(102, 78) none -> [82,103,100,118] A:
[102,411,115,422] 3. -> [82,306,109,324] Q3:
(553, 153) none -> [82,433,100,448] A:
==
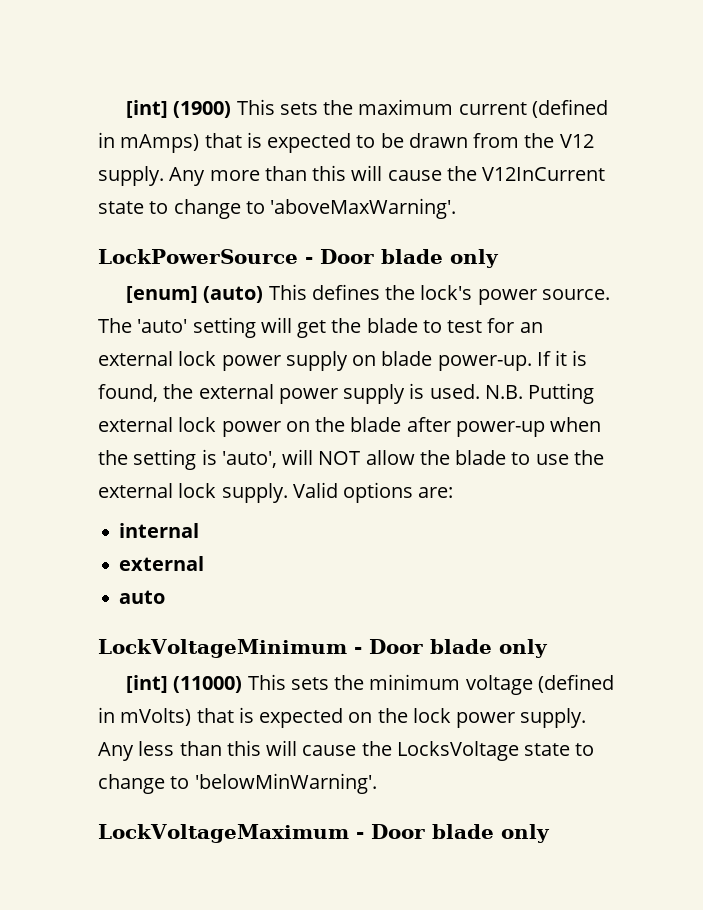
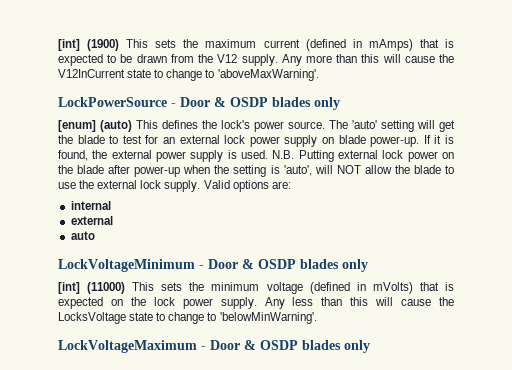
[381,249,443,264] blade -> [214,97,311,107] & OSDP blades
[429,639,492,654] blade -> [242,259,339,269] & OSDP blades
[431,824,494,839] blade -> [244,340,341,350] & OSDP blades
* * *
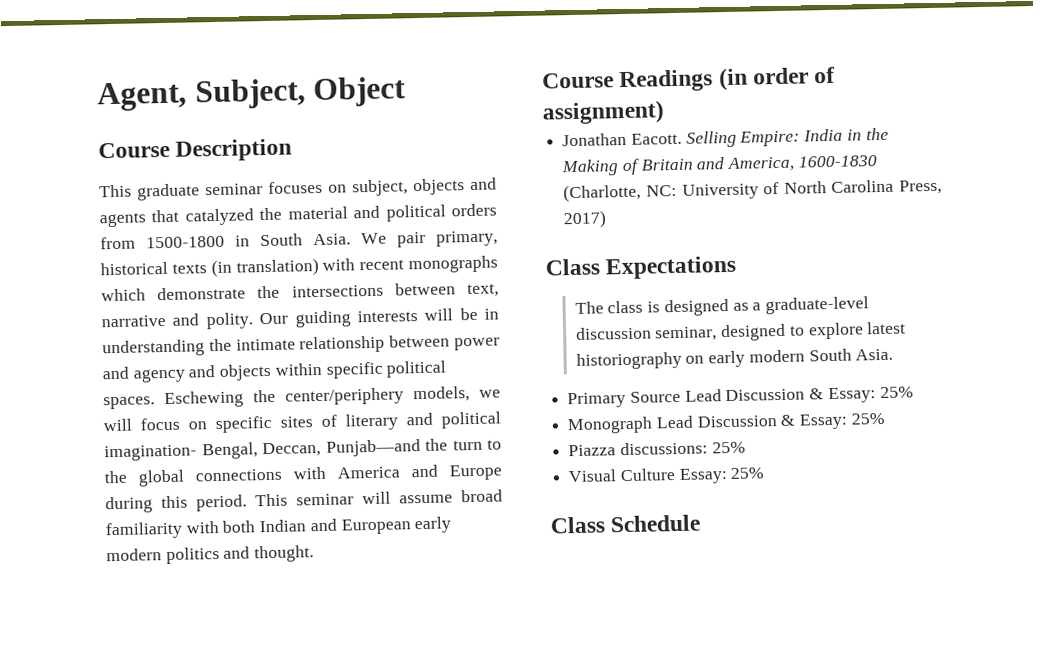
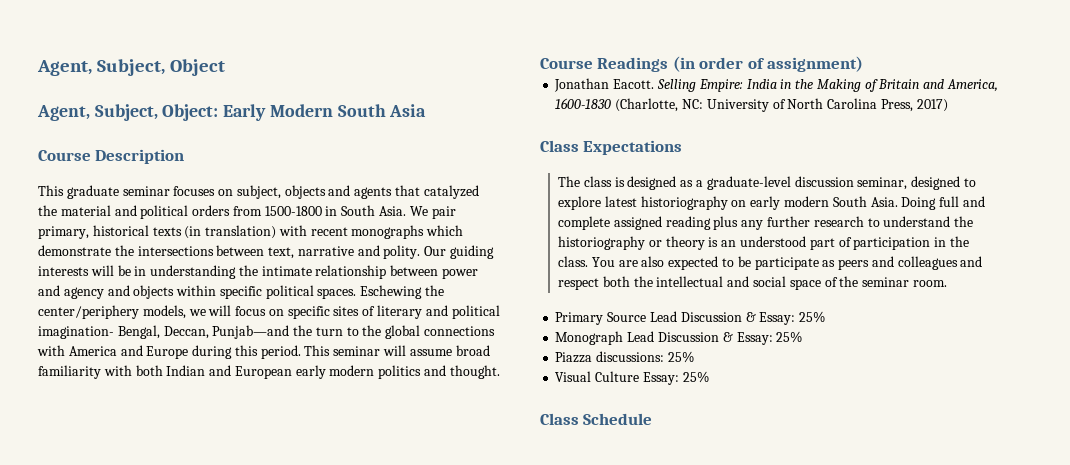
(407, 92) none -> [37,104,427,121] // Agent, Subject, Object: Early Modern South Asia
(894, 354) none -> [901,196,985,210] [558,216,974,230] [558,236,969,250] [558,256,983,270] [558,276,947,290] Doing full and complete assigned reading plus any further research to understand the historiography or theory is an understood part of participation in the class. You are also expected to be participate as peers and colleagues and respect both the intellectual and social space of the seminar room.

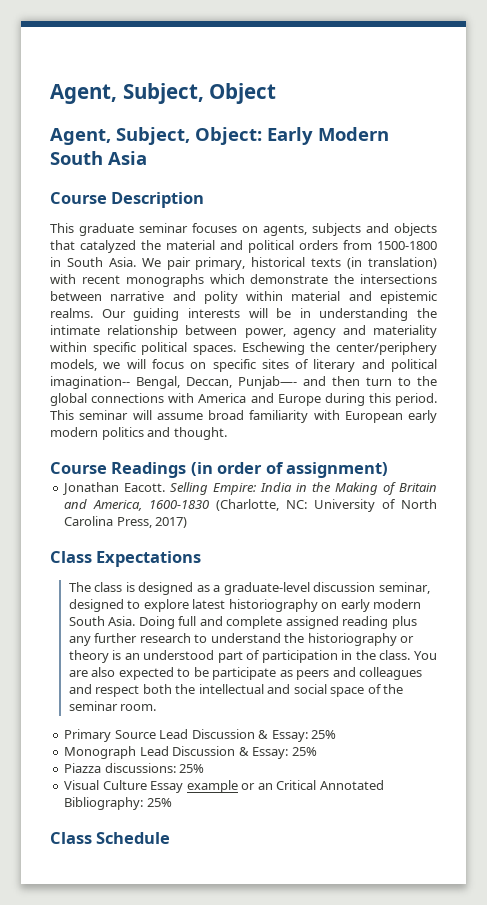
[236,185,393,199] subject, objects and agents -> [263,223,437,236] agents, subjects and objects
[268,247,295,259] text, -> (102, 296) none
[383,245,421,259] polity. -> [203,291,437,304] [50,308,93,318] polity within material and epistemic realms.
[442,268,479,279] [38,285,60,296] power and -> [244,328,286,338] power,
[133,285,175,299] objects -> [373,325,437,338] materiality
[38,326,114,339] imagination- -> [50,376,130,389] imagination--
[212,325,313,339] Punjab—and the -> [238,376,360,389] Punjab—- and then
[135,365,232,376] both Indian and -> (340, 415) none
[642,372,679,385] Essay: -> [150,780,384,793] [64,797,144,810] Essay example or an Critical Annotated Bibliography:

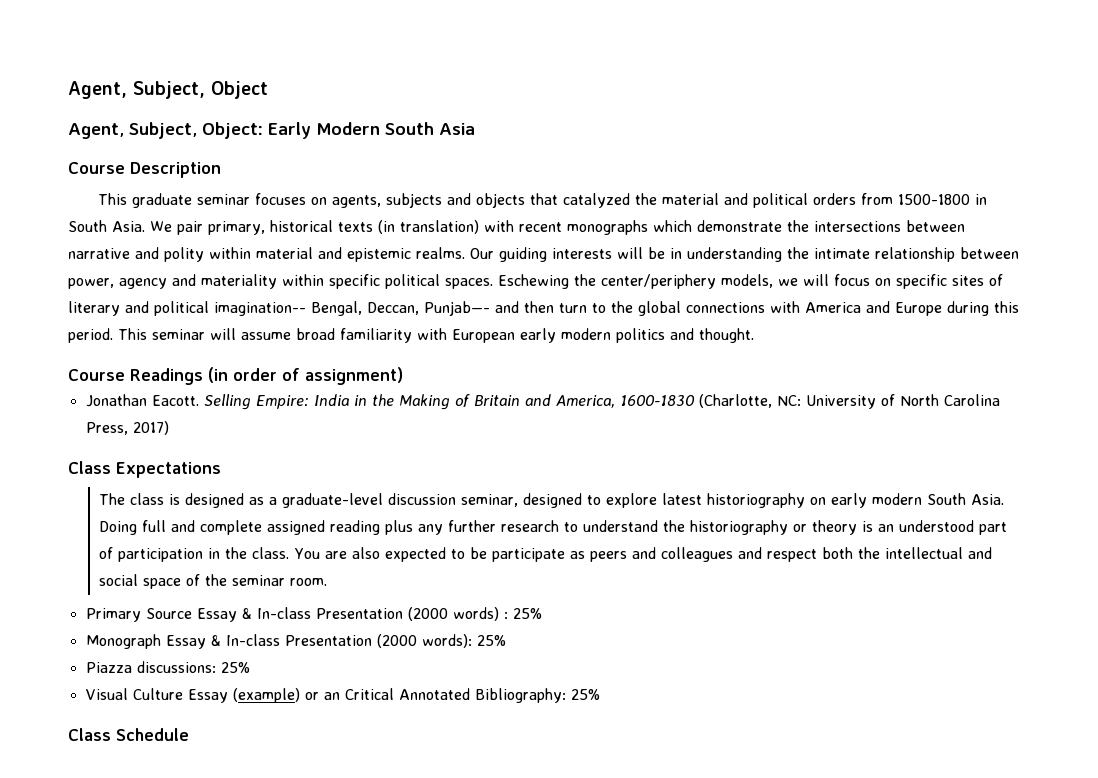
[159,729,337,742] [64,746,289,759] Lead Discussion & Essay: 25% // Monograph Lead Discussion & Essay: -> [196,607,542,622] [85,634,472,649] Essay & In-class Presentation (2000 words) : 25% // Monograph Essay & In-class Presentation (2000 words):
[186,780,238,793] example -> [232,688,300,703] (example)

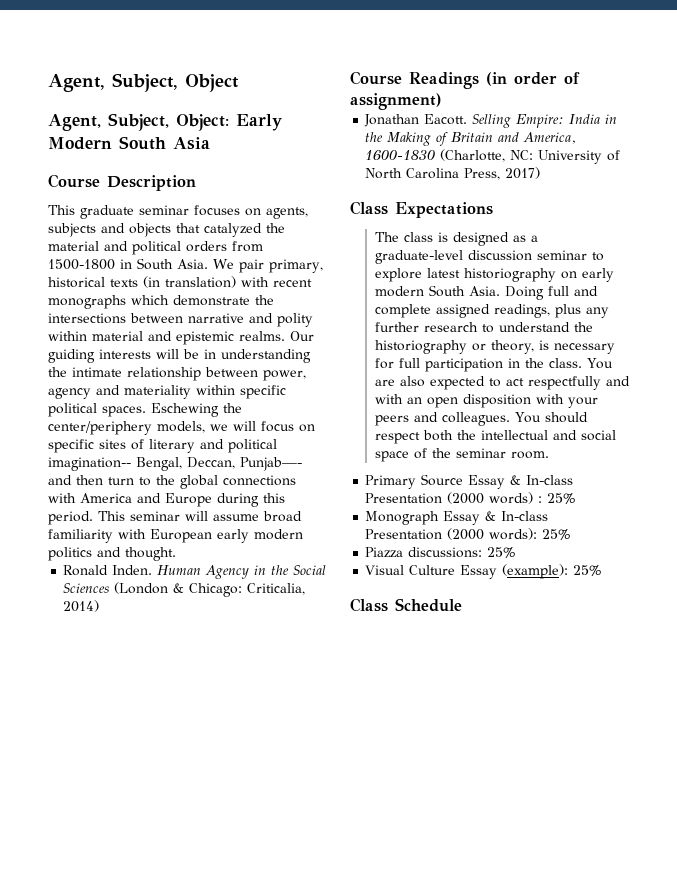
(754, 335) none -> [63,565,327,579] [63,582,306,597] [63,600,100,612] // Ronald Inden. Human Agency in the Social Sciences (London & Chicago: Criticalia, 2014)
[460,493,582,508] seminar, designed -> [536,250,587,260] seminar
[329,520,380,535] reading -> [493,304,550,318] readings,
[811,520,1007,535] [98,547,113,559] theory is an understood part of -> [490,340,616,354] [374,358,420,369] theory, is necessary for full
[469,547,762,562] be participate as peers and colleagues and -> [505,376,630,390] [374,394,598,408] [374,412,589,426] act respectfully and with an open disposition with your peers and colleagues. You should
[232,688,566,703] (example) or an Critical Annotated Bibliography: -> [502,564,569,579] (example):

> _What is required_
All that is wanted is the stretch of lines above from the one containing "(102, 78) none" through the one containing "(553, 153) none", duplicated exactly.

> _Expected output_
(102, 78) none -> [82,103,100,118] A:
[102,411,115,422] 3. -> [82,306,109,324] Q3:
(553, 153) none -> [82,433,100,448] A:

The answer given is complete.